We have the following goals:

High performance
Native batch-based streaming
Scalable for large datasets
Easy to expand

Overview#

The SDG project was designed to be easily extensible in order to allow for leveraging the strengths of the community for project development. We call it the SDG Ecosystem.

In the SDG Ecosystem, the SDG’s main focus will be on the development of the SDG Library, Plugin System and Synthesizer. It’s encouraged to develop the Data Connector and Evaluator according to your needs. We’ll provide some of the native support, as well as some plugin projects maintained by hitsz-ids.

Key components#

Data Connector: Used to connect to different data sources. Because data varies from organisation to organisation and mission to mission, users may need to develop their own Data Connector to suit their needs.
DataLoader: DataLoader enables data to be loaded into memory in batches. To avoid network overhead from repeated reads, the DataLoader SHOULD support some caching policies.
Data Processor: Data Processor will be used for pre-processing and post-processing of data.
- Inspector: Used to extract metadata such as patterns, types, etc. from raw data.
- Transformer: Used to modify data to comply with requirements, such as masking sensitive information or discarding non-compliant data.
- Formatter: Used to format non-compliant data into compliant data, such as datetime to timestamp.
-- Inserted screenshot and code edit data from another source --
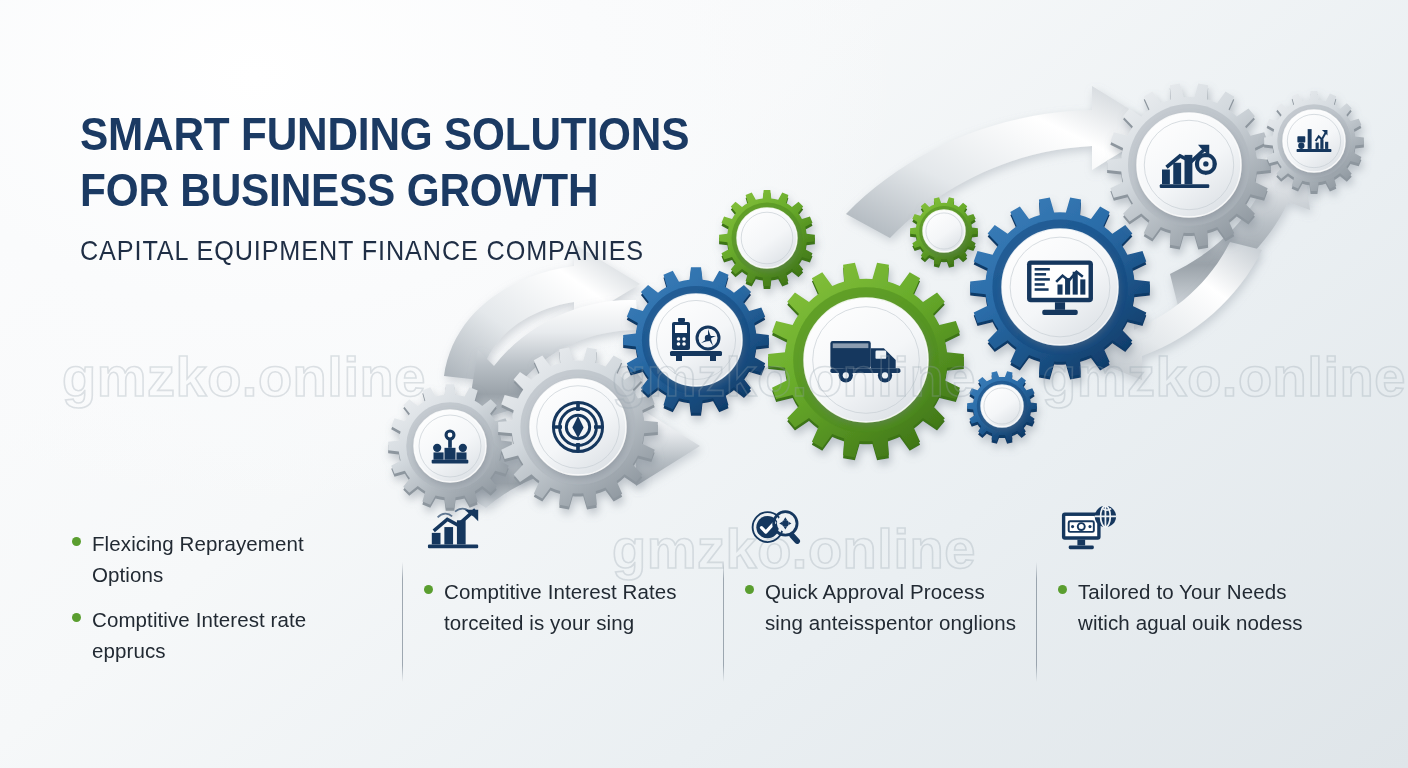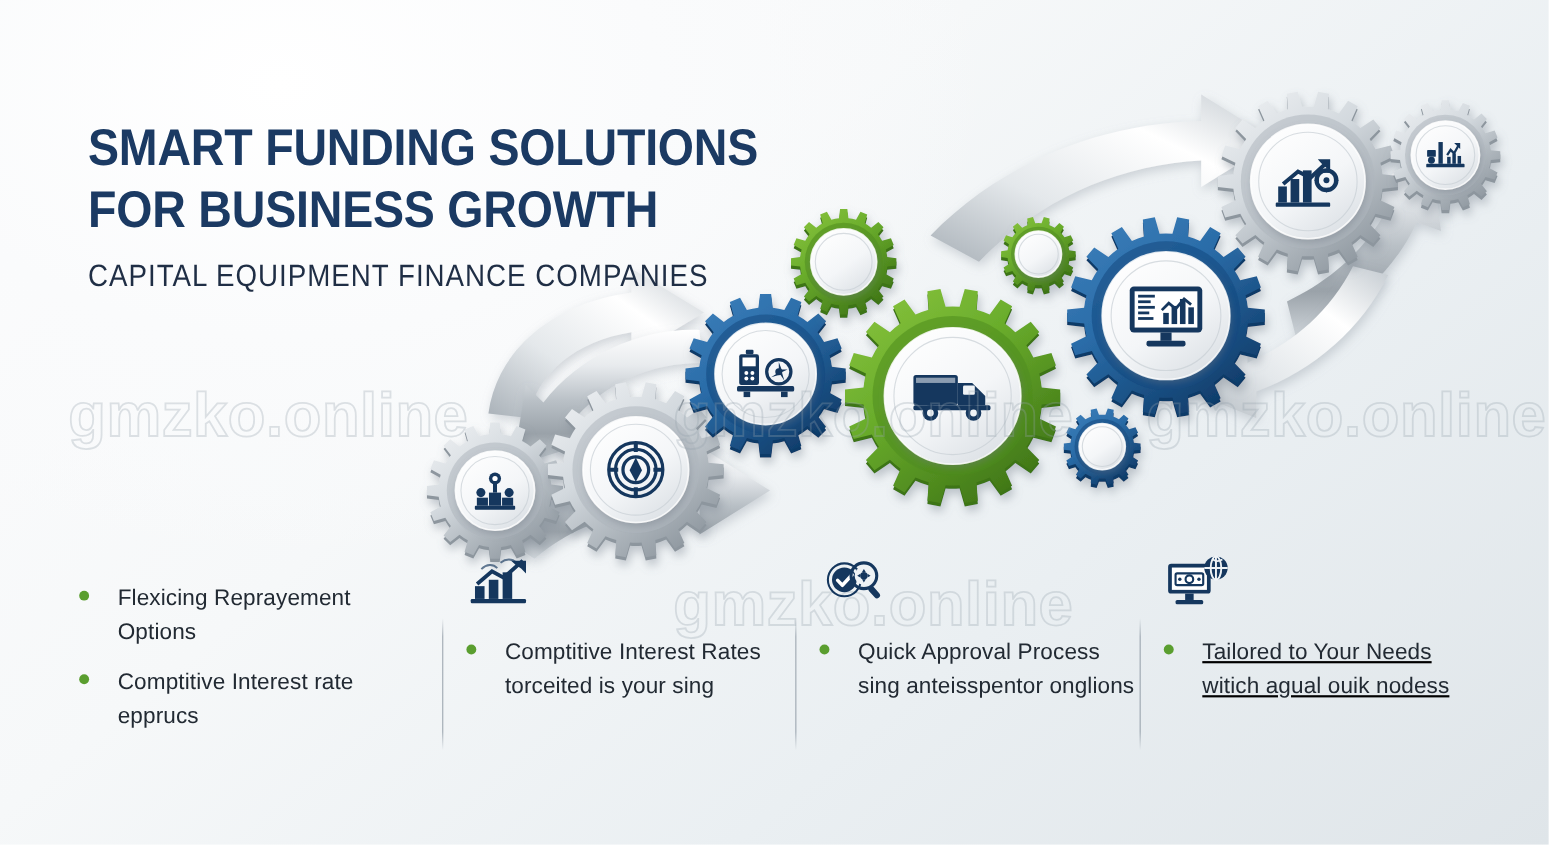--- a/index.html
+++ b/index.html
@@ -88,21 +88,21 @@
   }
   .fic {
     color: #15375e;
     margin-left: 2px;
     margin-bottom: 8px;
     display: block;
   }
   .bullet-row {
     display: flex;
     align-items: flex-start;
-    gap: 26px;
+    gap: 11px;
     margin-top: 14px;
   }
   .dot {
     flex: 0 0 auto;
     width: 9px; height: 9px;
     border-radius: 50%;
     background: #5a9e2f;
     margin-top: 9px;
   }
   .btxt {
@@ -638,21 +638,21 @@
       <circle cx="41" cy="19" r="9" fill="#eef2f5"></circle>
       <circle cx="41" cy="19" r="3.6"></circle>
       <path d="M41 12.5l1.8 3h-3.6zM41 25.5l-1.8-3h3.6zM34.5 19l3-1.8v3.6zM47.5 19l-3 1.8v-3.6z"></path>
       <rect x="48" y="28" width="6" height="14" rx="3" transform="rotate(-42 51 35)"></rect>
           </svg></span>
         <div class="bullet-row">
                <span class="dot"></span>
                <span class="btxt">Quick Approval Process sing anteisspentor onglions</span>
              </div>
       </div>
-      <div class="fcol c4" style="left: 1058px; text-decoration: underline;">
+      <div class="fcol c4" style="left: 1058px;">
         <span class="divider"></span>
         <span class="fic"><svg width="58" height="58" viewBox="0 0 60 50" fill="currentColor">
       <rect x="2" y="8" width="40" height="28" rx="3"></rect>
       <rect x="5.5" y="11.5" width="33" height="21" fill="#fff"></rect>
       <rect x="9" y="17" width="26" height="11" rx="1.5" fill="none" stroke="currentColor" stroke-width="2"></rect>
       <circle cx="22" cy="22.5" r="3.6" fill="none" stroke="currentColor" stroke-width="2"></circle>
       <circle cx="13" cy="22.5" r="1.6"></circle>
             <circle cx="31" cy="22.5" r="1.6"></circle>
       <rect x="18" y="36" width="8" height="6"></rect>
             <rect x="9" y="42" width="26" height="4" rx="1.5"></rect>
The same Formatter SHOULD be used for training and sampling.
- Sampler: Used to sample data. For sparse or huge datasets, it is a more efficient way. Simple sampling may lead to loss of some information, which MAY need to do more processing to ensure uniformity, e.g. sparse category should not be missing after sampling.
Model: Models used to generate synthetic data.
- A model needs to support incremental training as much as possible. DataLoader will be the entry point for its input, and Model can decide whether to get all the data at once according to its own implementation.
- The Model is stateful and it SHOULD record the previous output. To avoids outputting duplicate information.
- Model SHOULD support save/load from/to disk.
Plugin System: Used to support plugin project for SDG. We will use Pluggy to implement a zero-invasive plug-in system for SDG, users can call the plug-in through the CLI or directly use the Manager.
Synthesizer: All logic will be tied together by Synthesizer.

Data Model#

Metadata: Each field of the form data, its type, and its restrictions. Data Processor and Model can use it to understand the raw data and its constraints to get more realistic fitted data.
ProcessedData: The raw data will be processed to remove those that do not meet the requirements and the format of the data will be converted to a common format on which any model can be developed based on this format assumption.

Note

For developers, please refer to Developer guides for data models.

Interaction#

SDG is designed as both a CLI and a library. In addition to SDG developers, we consider the following roles:

User: Scientist, researcher, or engineer, they use SDG’s CLI or library for their research or work. They also are uses of SDG’s plugins and downstream developers.
Plugin developer: Plugin developers build plugins for SDG, based on SDG’s plugin system. This may be the best way to develop models for researchers or develop new data interfaces or processors for developers.
Downstream developer: Downstream developers use SDG to build their own project, for example, warp SDG as a service, or intergate SDG with other open-source projects or commercial products. The difference between plugin and downstream developers is that downstream projects are self-centric, while plugin projects are SDG-centric.